There are nine species of baobab tree, seven of them found in Madagascar (mostly in its drier parts) and six of them endemic to the island. The common African baobab (Adansonia digitata) has spread widely across the island and its huge bulk makes it unmistakeable, but it’s the profusion of baobabs confined only to Madagascar that makes the group so fascinating.
The genus is named after the French explorer Michel Adanson, who remarked from the banks of the Senegal River in 1754: “I perceived a tree of prodigious thickness, the like of which I do not believe was ever seen in any part of the world”. There are several well-known myths attached to baobabs, all of them variations on the idea that God grew tired of this disruptive tree that wouldn’t stay planted and marched around the countryside, so he replanted it head first, with its roots poking into the air. These charming stories are however outdone by the fascinating natural history of the trees.
For baobabs, environment is all: in well-watered areas they grow tall, but they remain stunted in the harsh tsingy zones where a 3m specimen may be 100 years old. Even in the best conditions, they are notoriously slow growers, taking decades to reach a good size, and prone as tasty saplings to be eaten by zebu or goats before ever fruiting. Once established, however, they’re very robust, with their thick, pulpy flesh almost immune to the bush fires that consume so many other species, leaving the baobabs standing when the rest of the forest is long gone. That said, without having specialist knowledge, they can be quite hard to identify, especially when standing alone.
Madagascar’s baobabs are in leaf between the start of the rains, usually in November, and April or May when the dry season begins. Four of the species – the tall, straight Adansonia za and much smaller A. rubrostipa (both from the west), the more northern, multi-shaped A. madagascariensis and the moisture-loving A. perrieri from Montagne d’Ambre – flower during the rains, producing huge, fleshy blooms. The flowers open at dusk and are mostly pollinated by Madagascar’s giant hawk moths, whose nectar-sucking tongue can be more than 20cm long. The localized Adansonia suarezensis in the far north, and the west’s giant Adansonia grandidieri (the baobabs at the Allée des Baobabs) flower in the dry season and are pollinated by various species of bats, as well as fork-marked lemurs (Phaner). Strangely, although the sherbet-like pulp of baobab fruit is good to eat, there are no living animals that do so, leading botanists to speculate that the job of seed dispersal might have been done by an extinct giant lemur (such as Archaeolemur, which died out around 1200 AD).
Which leaves the baobabs of today relying on humans to disperse their seeds – and protect the vulnerable seedlings. Although baobabs can live for hundreds of years, they don’t have tree rings, so a baobab’s age is hard to measure, but most botanists think the six endemic species will die out in the wild unless huge efforts are made to protect them.

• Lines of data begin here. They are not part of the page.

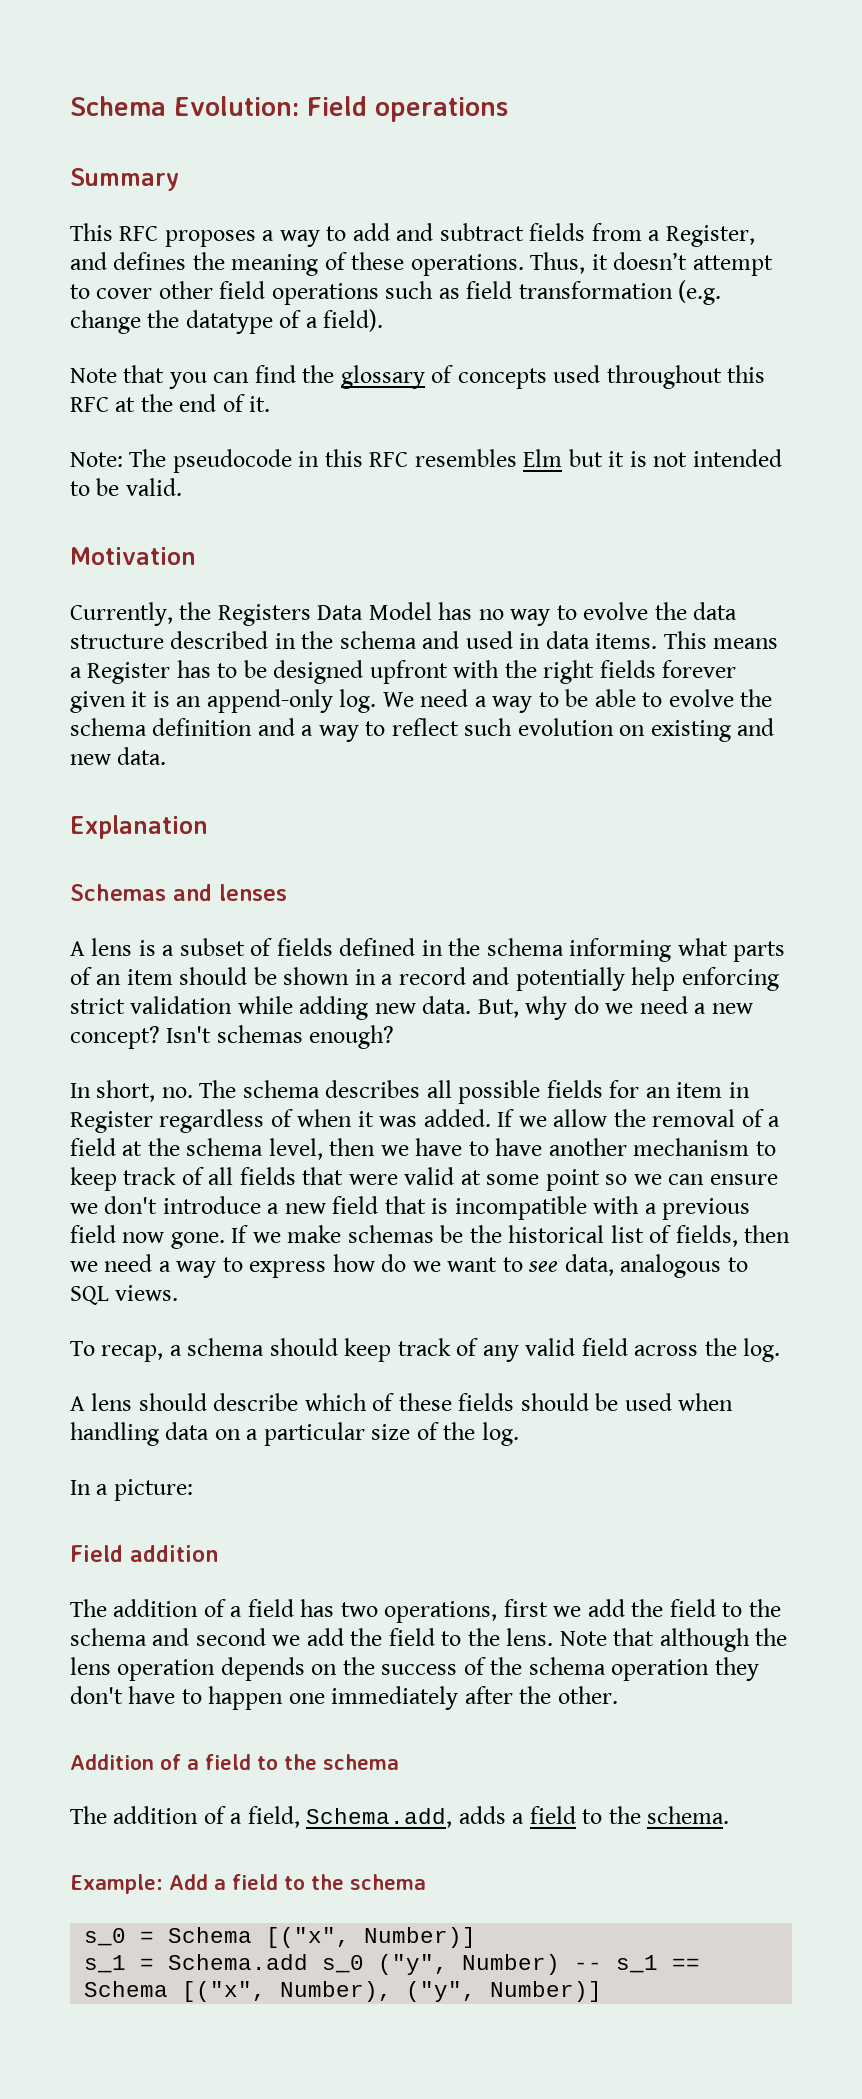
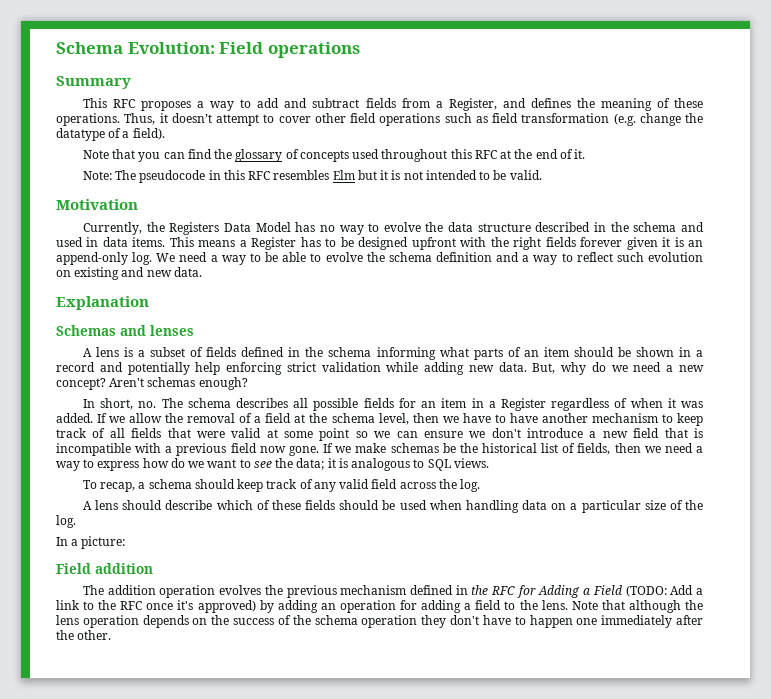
- Isn't schemas enough?
+ Aren't schemas enough?
- In short, no. The schema describes all possible fields for an item in Register regardless of when it was added.
+ In short, no. The schema describes all possible fields for an item in a Register regardless of when it was added.
- If we make schemas be the historical list of fields, then we need a way to express how do we want to see data, analogous to SQL views.
+ If we make schemas be the historical list of fields, then we need a way to express how do we want to see the data; it is analogous to SQL views.
- The addition of a field has two operations, first we add the field to the schema and second we add the field to the lens.
+ The addition operation evolves the previous mechanism defined in the RFC for Adding a Field (TODO: Add a link to the RFC once it's approved) by adding an operation for adding a field to the lens.
- Addition of a field to the schema
- The addition of a field, Schema.add, adds a field to the schema.
- Example: Add a field to the schema
- s_0 = Schema [("x", Number)]
- s_1 = Schema.add s_0 ("y", Number) -- s_1 == Schema [("x", Number), ("y", Number)]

Their commercial value may come to the rescue: as well as the bark being used for rope, the fibre as a water source and for thatch, the fruit, seeds and even the leaves are edible. Indeed the very high vitamin C content of baobab fruit has made the dried and powdered fruit a popular dietary supplement. And Homeopharma, Madagascar’s national chain of homeopathy and herbal remedy stores, sells baobab seed oil that people swear by as a skin rejuvenator.